BEGIN Input
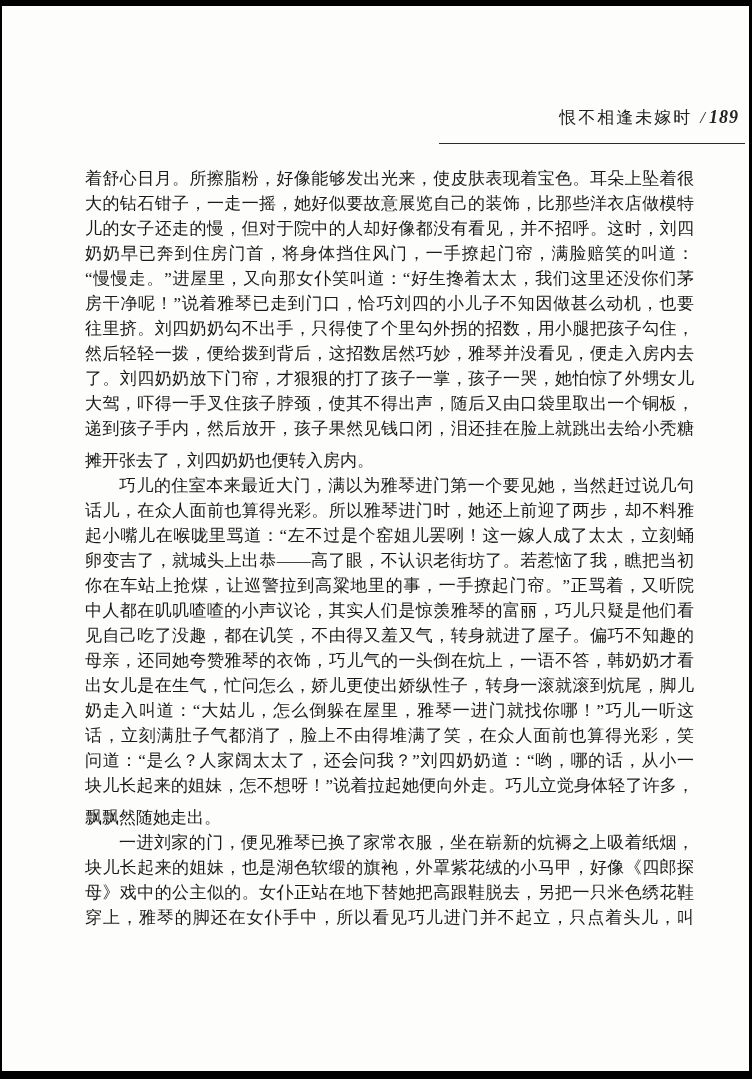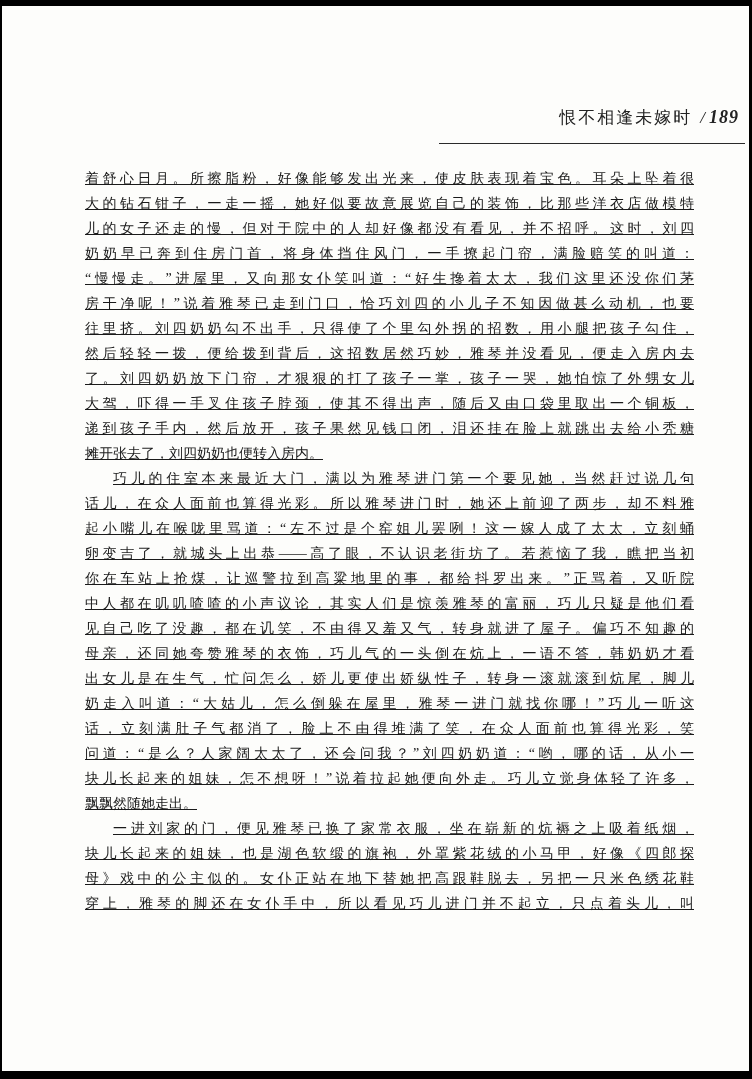--- a/index.html
+++ b/index.html
@@ -48,14 +48,13 @@
   }
   .paragraph{margin:0;}
   .text-line{
-    font-size:14px;
+    font-size:17px;
     line-height:25px;
     height:25px;
     white-space:normal;
     text-align:justify;
     text-align-last:justify;
     color:#1a1a1a;
-    text-decoration:underline;
   }
   .text-line.no-justify{
     text-align:right;

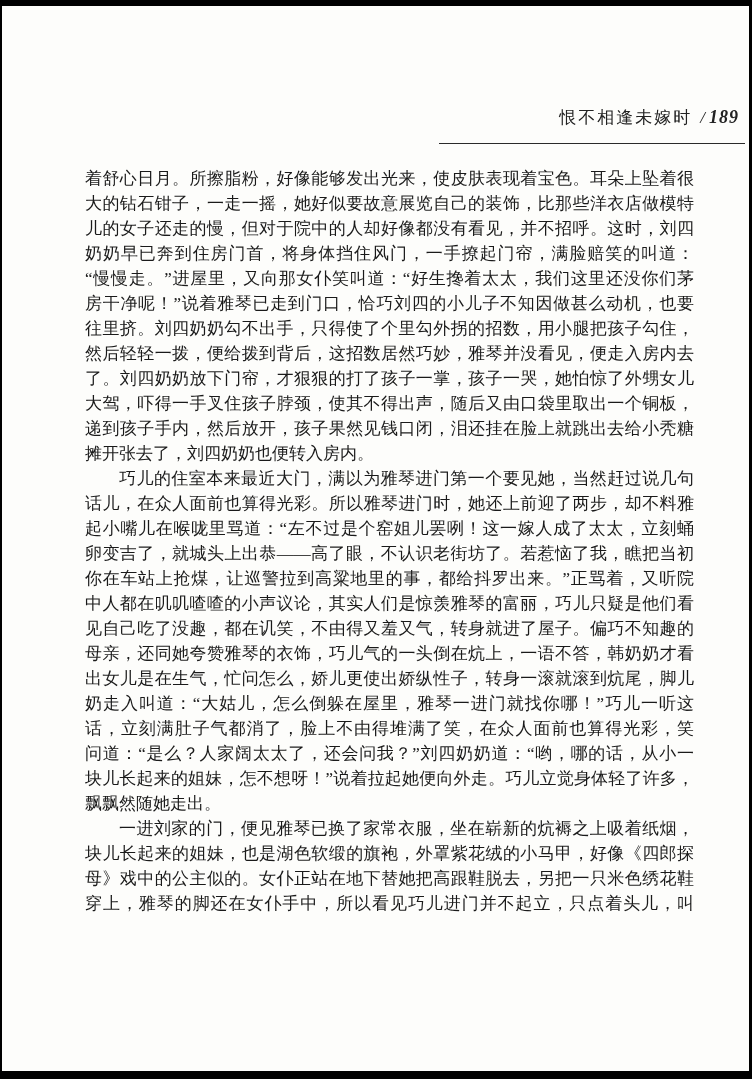--- a/index.html
+++ b/index.html
@@ -59,6 +59,7 @@
   .text-line.no-justify{
     text-align:right;
     text-align-last:left;
+    margin-top:7px;
   }
   .text-line.indent{
     text-indent:2em;

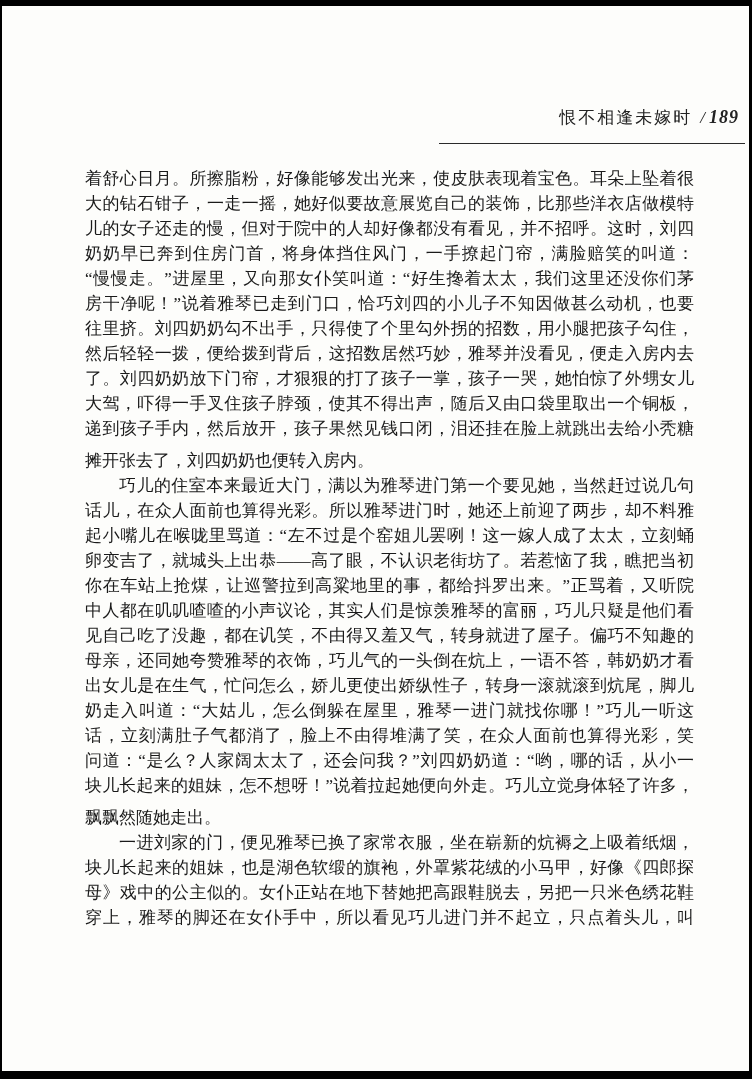--- a/index.html
+++ b/index.html
@@ -94,7 +94,7 @@
         <div class="text-line">话儿，在众人面前也算得光彩。所以雅琴进门时，她还上前迎了两步，却不料雅</div>
         <div class="text-line">起小嘴儿在喉咙里骂道：“左不过是个窑姐儿罢咧！这一嫁人成了太太，立刻蛹</div>
         <div class="text-line">卵变吉了，就城头上出恭——高了眼，不认识老街坊了。若惹恼了我，瞧把当初</div>
-        <div class="text-line">你在车站上抢煤，让巡警拉到高粱地里的事，都给抖罗出来。”正骂着，又听院</div>
+        <div class="text-line">你在车站上抢煤，让巡警拉到高粱地里的事，一手撩起门帘。”正骂着，又听院</div>
         <div class="text-line">中人都在叽叽喳喳的小声议论，其实人们是惊羡雅琴的富丽，巧儿只疑是他们看</div>
         <div class="text-line">见自己吃了没趣，都在讥笑，不由得又羞又气，转身就进了屋子。偏巧不知趣的</div>
         <div class="text-line">母亲，还同她夸赞雅琴的衣饰，巧儿气的一头倒在炕上，一语不答，韩奶奶才看</div>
END Input
▶ _Activity_
From the first record above to the last, output each one exactly and omit the pictures.

▶ _Answer to this exercise_
--- a/index.html
+++ b/index.html
@@ -48,14 +48,13 @@
   }
   .paragraph{margin:0;}
   .text-line{
-    font-size:14px;
+    font-size:17px;
     line-height:25px;
     height:25px;
     white-space:normal;
     text-align:justify;
     text-align-last:justify;
     color:#1a1a1a;
-    text-decoration:underline;
   }
   .text-line.no-justify{
     text-align:right;

--- a/index.html
+++ b/index.html
@@ -59,6 +59,7 @@
   .text-line.no-justify{
     text-align:right;
     text-align-last:left;
+    margin-top:7px;
   }
   .text-line.indent{
     text-indent:2em;

--- a/index.html
+++ b/index.html
@@ -94,7 +94,7 @@
         <div class="text-line">话儿，在众人面前也算得光彩。所以雅琴进门时，她还上前迎了两步，却不料雅</div>
         <div class="text-line">起小嘴儿在喉咙里骂道：“左不过是个窑姐儿罢咧！这一嫁人成了太太，立刻蛹</div>
         <div class="text-line">卵变吉了，就城头上出恭——高了眼，不认识老街坊了。若惹恼了我，瞧把当初</div>
-        <div class="text-line">你在车站上抢煤，让巡警拉到高粱地里的事，都给抖罗出来。”正骂着，又听院</div>
+        <div class="text-line">你在车站上抢煤，让巡警拉到高粱地里的事，一手撩起门帘。”正骂着，又听院</div>
         <div class="text-line">中人都在叽叽喳喳的小声议论，其实人们是惊羡雅琴的富丽，巧儿只疑是他们看</div>
         <div class="text-line">见自己吃了没趣，都在讥笑，不由得又羞又气，转身就进了屋子。偏巧不知趣的</div>
         <div class="text-line">母亲，还同她夸赞雅琴的衣饰，巧儿气的一头倒在炕上，一语不答，韩奶奶才看</div>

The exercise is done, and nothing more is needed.